Give the records again exactly. Pictures do not belong in the copy.

··· INPUT DATA

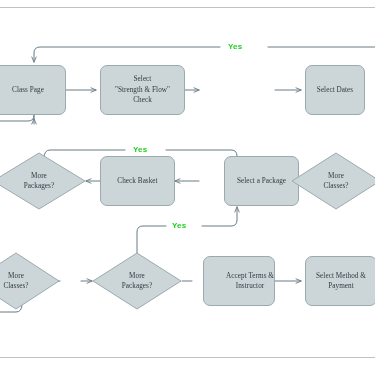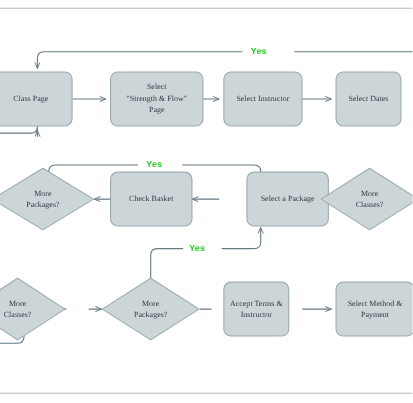--- a/index.html
+++ b/index.html
@@ -152,27 +152,24 @@
   <div class="elabel no" style="left:195px; top:276px;">No</div>
 
   <div class="node box" style="left:-10px; top:65px; width:76px; height:50px;">
     <span>Class Page</span>
   </div>
 
   <div class="node box" style="left:100px; top:65px; width:85px; height:50px;">
     <div>
       <div>Select</div>
       <div>"Strength &amp; Flow"</div>
-      <div>Page</div>
-    </div>
-  </div>
-
-  <div class="node box" style="left:203px; top:65px; width:72px; height:50px;">
-    <span>Select Instructor</span>
-  </div>
+      <div>Check</div>
+    </div>
+  </div>
+
 
   <div class="node box" style="left:305px; top:65px; width:60px; height:50px;">
     <span>Select Dates</span>
   </div>
 
   <div class="node diamond" style="left:-8px; top:152px; width:94px; height:58px;">
     <svg class="dshape" viewBox="0 0 94 58" preserveAspectRatio="none">
       <polygon points="47,1 93,29 47,57 1,29" fill="#ccd5d8" stroke="#9aabb0" stroke-width="1" stroke-linejoin="round"></polygon>
     </svg>
     <div class="dlabel">
@@ -212,21 +209,21 @@
   <div class="node diamond" style="left:92px; top:252px; width:90px; height:58px;">
     <svg class="dshape" viewBox="0 0 90 58" preserveAspectRatio="none">
       <polygon points="45,1 89,29 45,57 1,29" fill="#ccd5d8" stroke="#9aabb0" stroke-width="1" stroke-linejoin="round"></polygon>
     </svg>
     <div class="dlabel">
       <div>More</div>
       <div>Packages?</div>
     </div>
   </div>
 
-  <div class="node box" style="left:203px; top:256px; width:60px; height:50px;">
+  <div class="node box" style="left:203px; top:256px; width:72px; height:50px;justify-content:flex-end;">
     <div>
       <div>Accept Terms &amp;</div>
       <div>Instructor</div>
     </div>
   </div>
 
   <div class="node box" style="left:305px; top:256px; width:72px; height:50px;">
     <div>
       <div>Select Method &amp;</div>
       <div>Payment</div>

······

◆ ANSWER FOR THIS EXERCISE:
--- a/index.html
+++ b/index.html
@@ -152,27 +152,24 @@
   <div class="elabel no" style="left:195px; top:276px;">No</div>
 
   <div class="node box" style="left:-10px; top:65px; width:76px; height:50px;">
     <span>Class Page</span>
   </div>
 
   <div class="node box" style="left:100px; top:65px; width:85px; height:50px;">
     <div>
       <div>Select</div>
       <div>"Strength &amp; Flow"</div>
-      <div>Page</div>
-    </div>
-  </div>
-
-  <div class="node box" style="left:203px; top:65px; width:72px; height:50px;">
-    <span>Select Instructor</span>
-  </div>
+      <div>Check</div>
+    </div>
+  </div>
+
 
   <div class="node box" style="left:305px; top:65px; width:60px; height:50px;">
     <span>Select Dates</span>
   </div>
 
   <div class="node diamond" style="left:-8px; top:152px; width:94px; height:58px;">
     <svg class="dshape" viewBox="0 0 94 58" preserveAspectRatio="none">
       <polygon points="47,1 93,29 47,57 1,29" fill="#ccd5d8" stroke="#9aabb0" stroke-width="1" stroke-linejoin="round"></polygon>
     </svg>
     <div class="dlabel">
@@ -212,21 +209,21 @@
   <div class="node diamond" style="left:92px; top:252px; width:90px; height:58px;">
     <svg class="dshape" viewBox="0 0 90 58" preserveAspectRatio="none">
       <polygon points="45,1 89,29 45,57 1,29" fill="#ccd5d8" stroke="#9aabb0" stroke-width="1" stroke-linejoin="round"></polygon>
     </svg>
     <div class="dlabel">
       <div>More</div>
       <div>Packages?</div>
     </div>
   </div>
 
-  <div class="node box" style="left:203px; top:256px; width:60px; height:50px;">
+  <div class="node box" style="left:203px; top:256px; width:72px; height:50px;justify-content:flex-end;">
     <div>
       <div>Accept Terms &amp;</div>
       <div>Instructor</div>
     </div>
   </div>
 
   <div class="node box" style="left:305px; top:256px; width:72px; height:50px;">
     <div>
       <div>Select Method &amp;</div>
       <div>Payment</div>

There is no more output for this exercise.